# [TASK]
Comb the records below for the string "decidí" and copy each line where it turns up.

++++ DATA

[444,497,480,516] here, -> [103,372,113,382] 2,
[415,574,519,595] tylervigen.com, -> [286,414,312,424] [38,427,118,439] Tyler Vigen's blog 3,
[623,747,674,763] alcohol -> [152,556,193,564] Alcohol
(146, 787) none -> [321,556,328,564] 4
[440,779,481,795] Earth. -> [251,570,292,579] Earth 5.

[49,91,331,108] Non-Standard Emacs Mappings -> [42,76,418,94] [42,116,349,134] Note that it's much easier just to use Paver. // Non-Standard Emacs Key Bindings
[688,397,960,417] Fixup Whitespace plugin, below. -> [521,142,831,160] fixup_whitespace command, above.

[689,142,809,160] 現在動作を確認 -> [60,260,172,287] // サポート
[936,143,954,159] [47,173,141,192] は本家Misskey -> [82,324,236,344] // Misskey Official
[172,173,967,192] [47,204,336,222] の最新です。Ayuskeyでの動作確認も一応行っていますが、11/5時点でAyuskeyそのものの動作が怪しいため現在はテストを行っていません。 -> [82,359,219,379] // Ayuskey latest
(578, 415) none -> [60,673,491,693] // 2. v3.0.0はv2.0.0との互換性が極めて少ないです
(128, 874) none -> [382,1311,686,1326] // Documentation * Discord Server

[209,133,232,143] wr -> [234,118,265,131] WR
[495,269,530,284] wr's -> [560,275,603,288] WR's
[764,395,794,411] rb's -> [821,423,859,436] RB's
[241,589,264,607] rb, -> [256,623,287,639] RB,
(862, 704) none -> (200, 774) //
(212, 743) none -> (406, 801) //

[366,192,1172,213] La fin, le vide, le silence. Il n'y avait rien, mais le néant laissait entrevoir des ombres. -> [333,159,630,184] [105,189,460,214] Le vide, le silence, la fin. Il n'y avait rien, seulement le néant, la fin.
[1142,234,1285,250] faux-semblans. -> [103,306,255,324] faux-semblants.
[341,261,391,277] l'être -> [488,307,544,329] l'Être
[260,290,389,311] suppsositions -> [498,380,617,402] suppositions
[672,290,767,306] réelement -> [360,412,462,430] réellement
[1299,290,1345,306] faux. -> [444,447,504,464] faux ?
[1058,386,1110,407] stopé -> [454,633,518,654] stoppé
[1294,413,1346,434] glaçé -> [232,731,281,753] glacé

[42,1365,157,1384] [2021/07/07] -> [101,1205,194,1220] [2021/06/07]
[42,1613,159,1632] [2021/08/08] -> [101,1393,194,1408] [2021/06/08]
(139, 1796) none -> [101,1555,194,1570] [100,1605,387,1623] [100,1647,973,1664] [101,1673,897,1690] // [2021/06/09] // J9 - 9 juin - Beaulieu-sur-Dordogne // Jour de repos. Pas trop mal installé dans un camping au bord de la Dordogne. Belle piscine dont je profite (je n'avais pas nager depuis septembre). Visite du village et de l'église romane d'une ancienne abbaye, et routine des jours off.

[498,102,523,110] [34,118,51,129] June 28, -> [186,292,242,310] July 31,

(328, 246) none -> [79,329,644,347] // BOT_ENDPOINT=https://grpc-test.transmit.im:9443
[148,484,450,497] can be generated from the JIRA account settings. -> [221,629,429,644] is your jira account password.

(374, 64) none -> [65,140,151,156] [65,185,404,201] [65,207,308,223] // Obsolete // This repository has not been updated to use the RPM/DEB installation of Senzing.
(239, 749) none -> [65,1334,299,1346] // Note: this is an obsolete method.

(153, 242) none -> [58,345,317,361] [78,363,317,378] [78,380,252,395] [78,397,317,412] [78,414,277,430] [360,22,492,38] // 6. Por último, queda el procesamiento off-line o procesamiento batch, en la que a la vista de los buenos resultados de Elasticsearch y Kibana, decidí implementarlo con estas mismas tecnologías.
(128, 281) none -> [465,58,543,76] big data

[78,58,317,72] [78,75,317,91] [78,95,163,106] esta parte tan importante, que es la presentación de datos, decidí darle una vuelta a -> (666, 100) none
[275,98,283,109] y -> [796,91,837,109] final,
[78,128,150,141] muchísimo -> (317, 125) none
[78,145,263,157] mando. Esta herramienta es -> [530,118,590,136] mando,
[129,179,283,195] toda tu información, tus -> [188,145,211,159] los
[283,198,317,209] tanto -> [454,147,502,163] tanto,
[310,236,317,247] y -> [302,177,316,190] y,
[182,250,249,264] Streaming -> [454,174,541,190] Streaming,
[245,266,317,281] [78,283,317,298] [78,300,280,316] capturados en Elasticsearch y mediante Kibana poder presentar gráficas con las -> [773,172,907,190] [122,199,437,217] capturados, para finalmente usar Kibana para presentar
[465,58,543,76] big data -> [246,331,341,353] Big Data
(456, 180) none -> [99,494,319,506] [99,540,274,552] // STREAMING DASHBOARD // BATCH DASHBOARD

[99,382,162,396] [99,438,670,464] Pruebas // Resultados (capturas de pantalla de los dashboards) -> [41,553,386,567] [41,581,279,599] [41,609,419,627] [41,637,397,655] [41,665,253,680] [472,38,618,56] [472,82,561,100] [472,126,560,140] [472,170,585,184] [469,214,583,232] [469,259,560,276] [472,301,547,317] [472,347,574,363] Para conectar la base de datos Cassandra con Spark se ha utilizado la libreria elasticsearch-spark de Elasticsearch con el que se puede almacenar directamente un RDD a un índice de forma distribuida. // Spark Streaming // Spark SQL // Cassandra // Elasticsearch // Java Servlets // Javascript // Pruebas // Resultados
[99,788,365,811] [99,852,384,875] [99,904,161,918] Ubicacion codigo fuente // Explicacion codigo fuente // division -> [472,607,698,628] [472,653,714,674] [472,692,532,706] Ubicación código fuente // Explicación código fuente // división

++++++++

# [ANSWER TO THE EXERCISE]
(153, 242) none -> [58,345,317,361] [78,363,317,378] [78,380,252,395] [78,397,317,412] [78,414,277,430] [360,22,492,38] // 6. Por último, queda el procesamiento off-line o procesamiento batch, en la que a la vista de los buenos resultados de Elasticsearch y Kibana, decidí implementarlo con estas mismas tecnologías.
[78,58,317,72] [78,75,317,91] [78,95,163,106] esta parte tan importante, que es la presentación de datos, decidí darle una vuelta a -> (666, 100) none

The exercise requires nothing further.